EXERCISE DESCRIPTION ::
Beginning with the line containing "- Para que a" and ending with the last line of the records, set down every line exactly.

***** EXERCISE INPUT

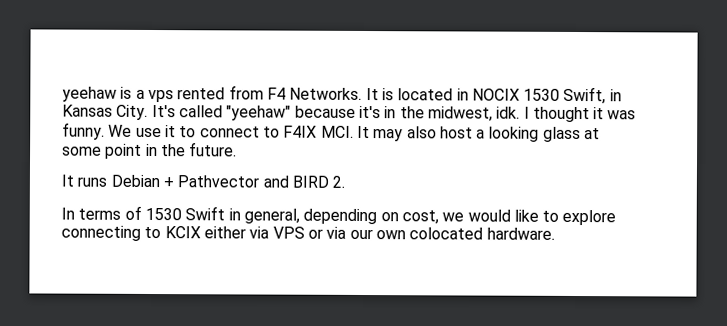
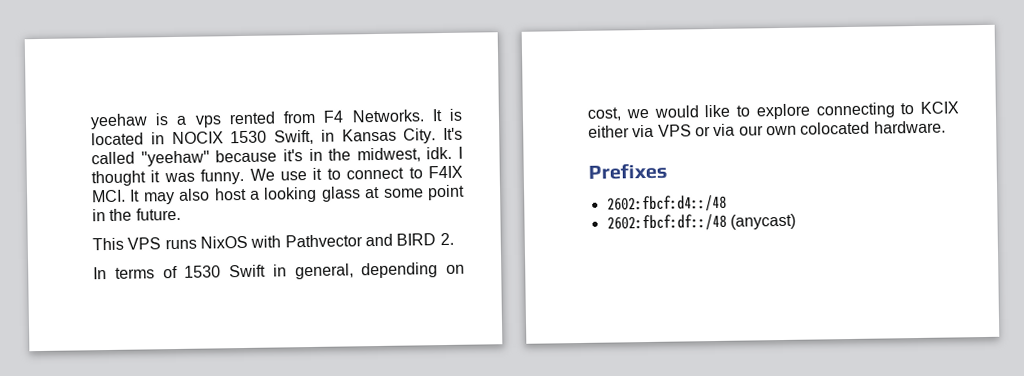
- It runs Debian + Pathvector and BIRD 2.
+ This VPS runs NixOS with Pathvector and BIRD 2.
+ Prefixes
+ 2602:fbcf:d4::/48
+ 2602:fbcf:df::/48 (anycast)

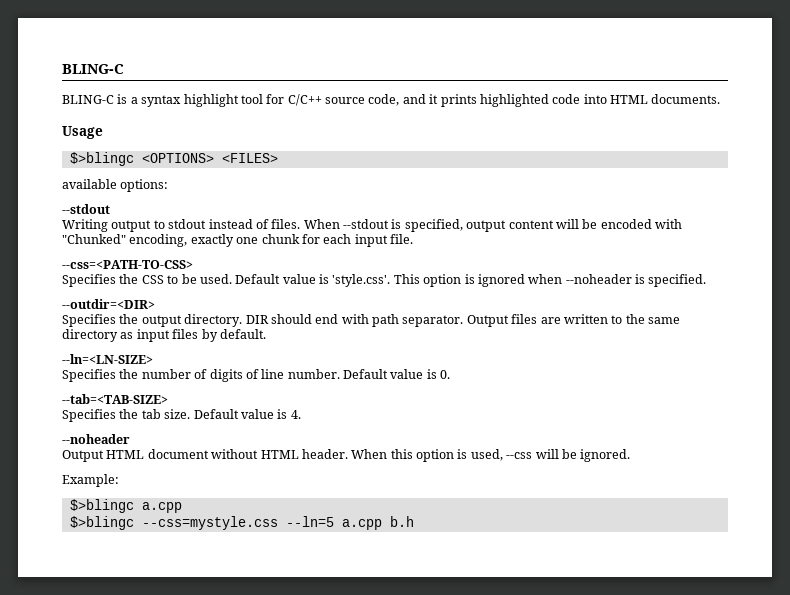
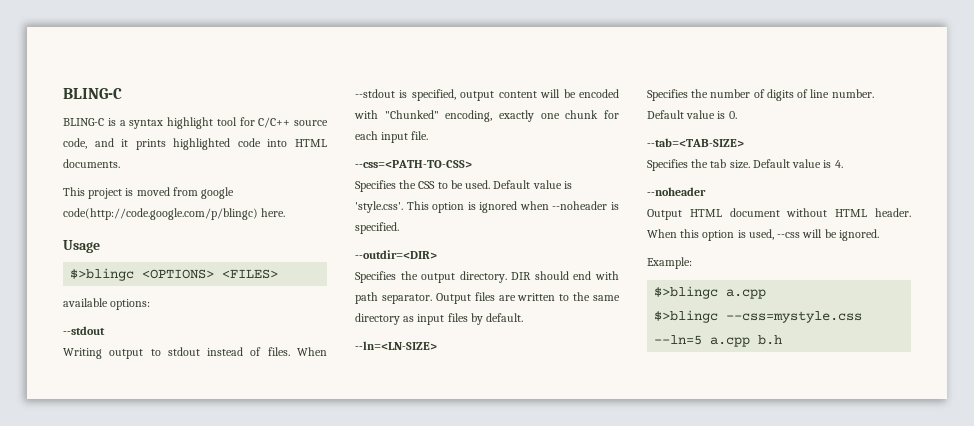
+ This project is moved from google code(http://code.google.com/p/blingc) here.

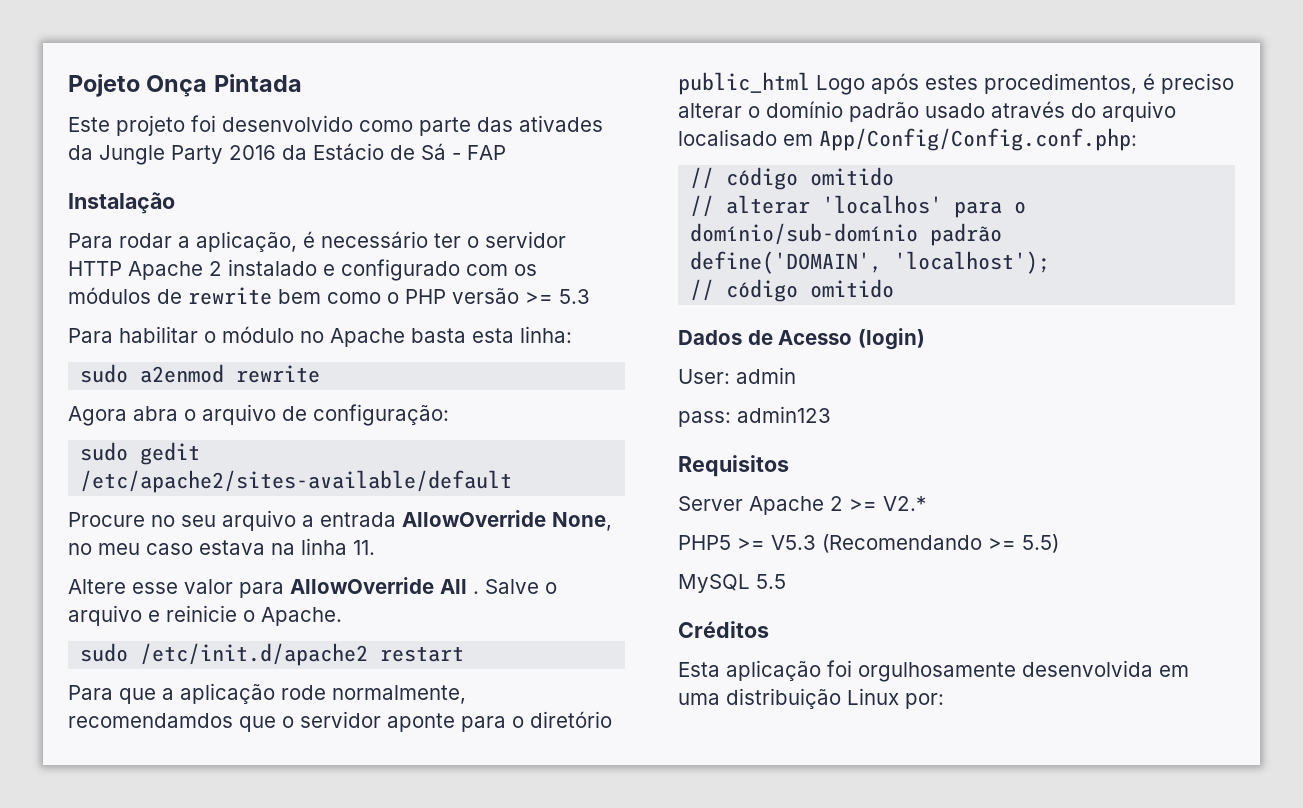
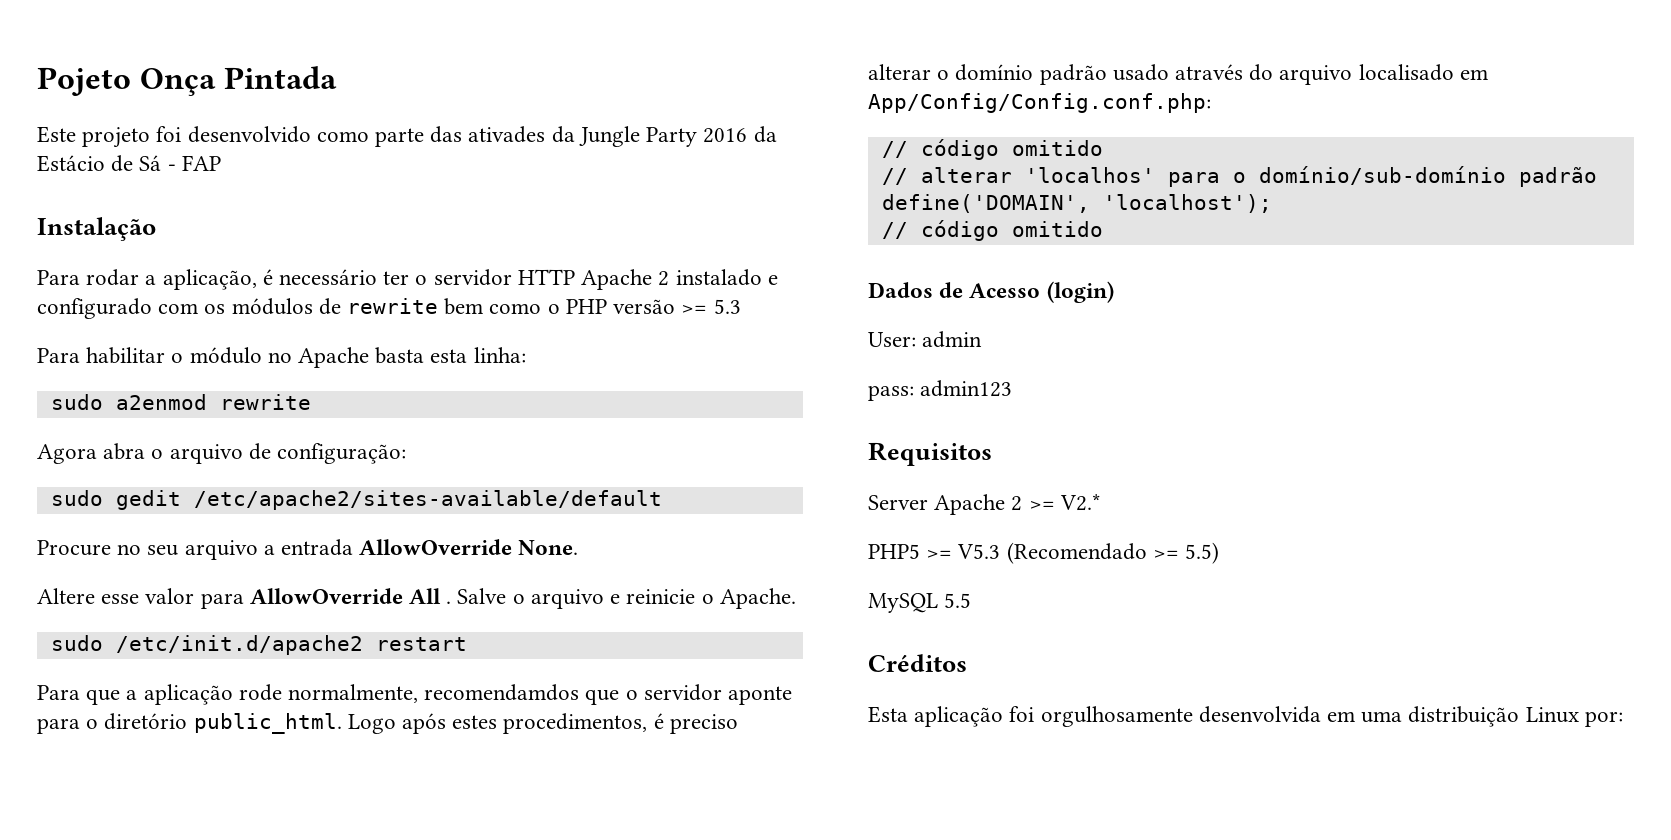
- Procure no seu arquivo a entrada AllowOverride None, no meu caso estava na linha 11.
+ Procure no seu arquivo a entrada AllowOverride None.
- Para que a aplicação rode normalmente, recomendamdos que o servidor aponte para o diretório public_html Logo após estes procedimentos, é preciso alterar o domínio padrão usado através do arquivo localisado em App/Config/Config.conf.php:
+ Para que a aplicação rode normalmente, recomendamdos que o servidor aponte para o diretório public_html. Logo após estes procedimentos, é preciso alterar o domínio padrão usado através do arquivo localisado em App/Config/Config.conf.php:
- PHP5 >= V5.3 (Recomendando >= 5.5)
+ PHP5 >= V5.3 (Recomendado >= 5.5)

**********

WRITTEN SOLUTION ::
- Para que a aplicação rode normalmente, recomendamdos que o servidor aponte para o diretório public_html Logo após estes procedimentos, é preciso alterar o domínio padrão usado através do arquivo localisado em App/Config/Config.conf.php:
+ Para que a aplicação rode normalmente, recomendamdos que o servidor aponte para o diretório public_html. Logo após estes procedimentos, é preciso alterar o domínio padrão usado através do arquivo localisado em App/Config/Config.conf.php:
- PHP5 >= V5.3 (Recomendando >= 5.5)
+ PHP5 >= V5.3 (Recomendado >= 5.5)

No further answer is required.